Having already earned the distinction of being free from open defecation, alcohol, tobacco and drugs, this tiny village in Assam’s Goalpara district now aims to go cashless. Adjudged the state’s cleanest village, Rangchapara has also not witnessed any incident of crime in the past at least 17 years.
It has now taken a pledge to be plastic-free from next month and plans to become the first village in the country to go cashless, says village head Roberth John Momin. The ‘clean initiative’ here started much before the NDA government initiated its ambitious Swachh Bharat Mission.
“It was in 1999 when the villagers began talking about cleanliness and in 2000 we formed a 10-member committee headed by me,” says Momin. “The committee took four resolutions – to be a peaceful and united village, to be a clean village, every household should have toilets and availability of clean drinking water for all,” he says.
Since the formation of the committee, there has not been any case of open defection, violence or anyone consuming drugs, alcohol or smoking in the village which has 88 households and a population of 475, all Christians. “We announced a fine of Rs 5,001 for anyone who violates our resolutions, but the best part is that the fine was never imposed, as everyone was following the rules,” says Momin.
Rangchapara was declared the cleanest village in Assam for 2016-17 by the public health engineering department earlier this month and rewarded with a sum of Rs 5 lakh rupees by Chief Minister Sarbananda Sonowal.
The village was selected by Omeo Kumar Das Institute of Social Change and Development, a third party which examined every village in the state on criteria like attempts to become open defecation free, presence of pucca toilets and their conditions and attempts to promote awareness on cleanliness.
According to Goalpara Deputy Commissioner J V N Subramanyam, the Swachh Bharat Mission was a blessing. “With the help of the mission in 2014 and efforts of public health engineering department, the villagers began to have pucca toilets,” he says.
“The villagers had no idea that they can be the cleanest in the district, leave alone the cleanest in the state,” says Abdul Mozid, Senior Block Development Officer of Balijana. “The village has never seen any conflict; people here live peacefully and unitedly,” says Mozid.
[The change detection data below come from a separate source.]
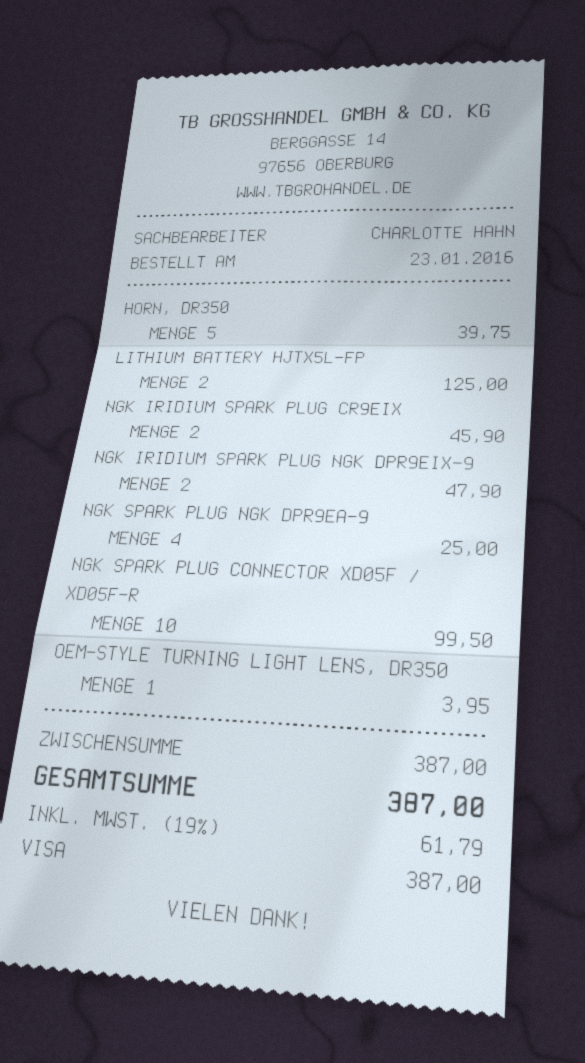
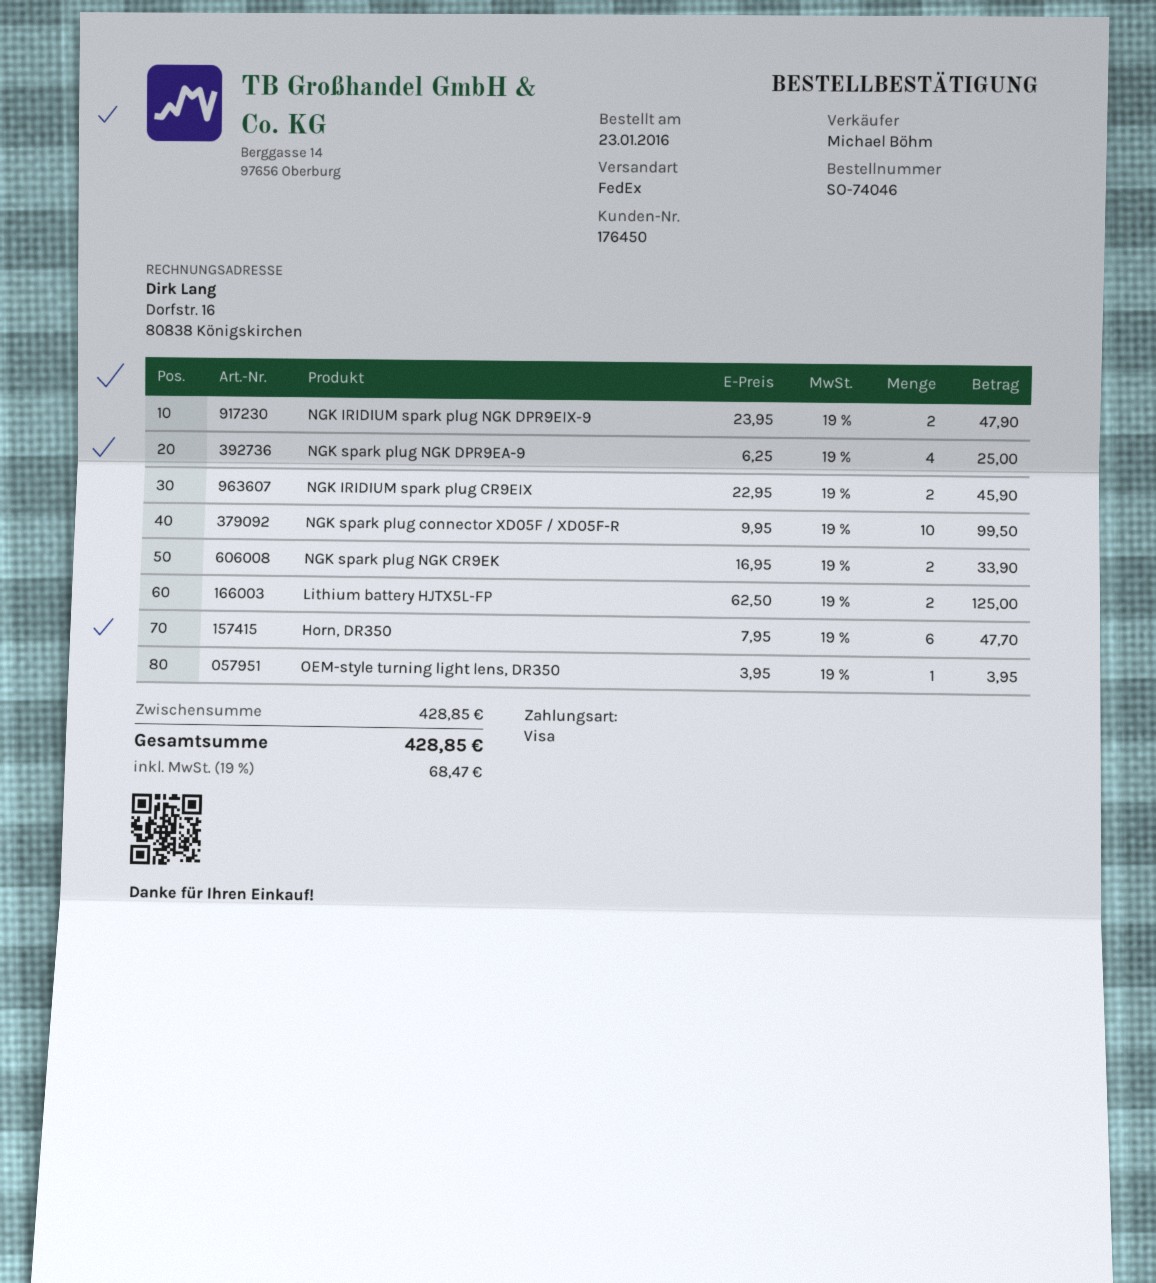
sales rep: CHARLOTTE HAHN -> Michael Böhm
HORN, DR350: 5 for 39.75 -> 6 for 47.70
NGK spark plug NGK CR9EK: none -> 2 for 33.90
subtotal: 387.00 -> 428.85
tax: 19% = 61.79 -> 19% = 68.47
total: 387.00 -> 428.85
There is also proper waste management. “You can find a dustbin after a short distance and people dispose of biodegradable and non-biodegradable waste accordingly,” he says. The village has two schools – one primary and the other middle. The people are neither very rich nor are highly educated.
However, the villagers rue about the condition of roads. The muddy road which connects the village to the district is also not in a very good shape and even the 108 ambulance refuses to ply in the village, they say. “We have been demanding for funds since 2014, but no money has been granted. It is a very serious problem,” says Ratna Nath, panchayat president of Balijana Block.
However, the steps taken to be a clean village have not only helped the villagers get an award but there has also been a reduction in the number of children falling ill. “People are now connecting health with cleanliness, which has also helped in reducing the number of diarrhea cases to half. The village is a perfect example of what people and government together can do,” Subramanyam says.
“The village is now a brand and is helping in bringing changes in the nearby villages. People are following its path not only to be clean, but healthy as well,” he says. The villagers are predominantly farmers with only seven of them having government jobs. Most of the houses are thatched, but with the help of Indira Awaas Yojana (IAY), now known as Pradhan Mantri Gramin Awaas Yojana (PMGAY), villagers are beginning to have a house made of bricks.